• Directions
Reading the records beneath this task, work out how many lines contain the word "height" and reply with only that number.

• Materials provided

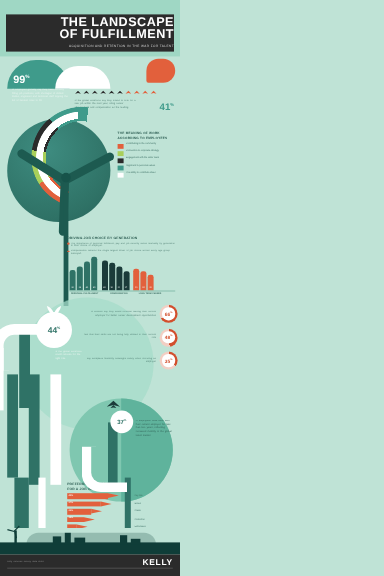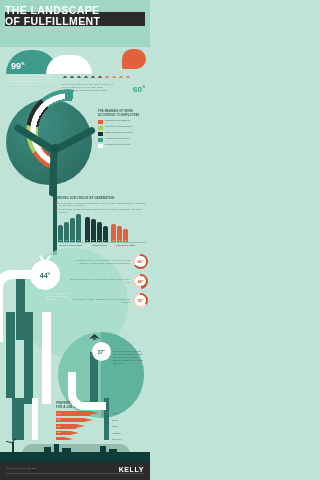--- a/index.html
+++ b/index.html
@@ -16,9 +16,9 @@
 
   
   .titlebar{
-    position:absolute;left:5px;top:12px;width:140px;height:14px;
+    position:absolute;left:5px;top:12px;width:140px;height:31px;
     background:#2b2b2b;z-index:6;
-    display:flex;flex-direction:column;align-items:flex-start;justify-content:center;
+    display:flex;flex-direction:column;align-items:flex-end;justify-content:center;
   }
   .t1,.t2{
     color:#ffffff;font-weight:bold;letter-spacing:.4px;

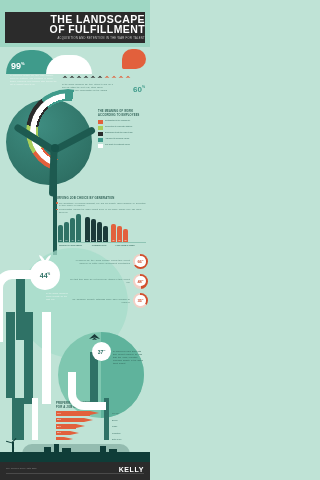--- a/index.html
+++ b/index.html
@@ -292,7 +292,7 @@
 
     <div class="body41 micro">of the global workforce say they intend to look for a new job within the next year, citing career advancement and compensation as the leading motivators.</div>
     <div class="p41">
-      <span>60</span><sup>%</sup>
+      <span>41</span><sup>%</sup>
     </div>
   </div>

• Task answer
2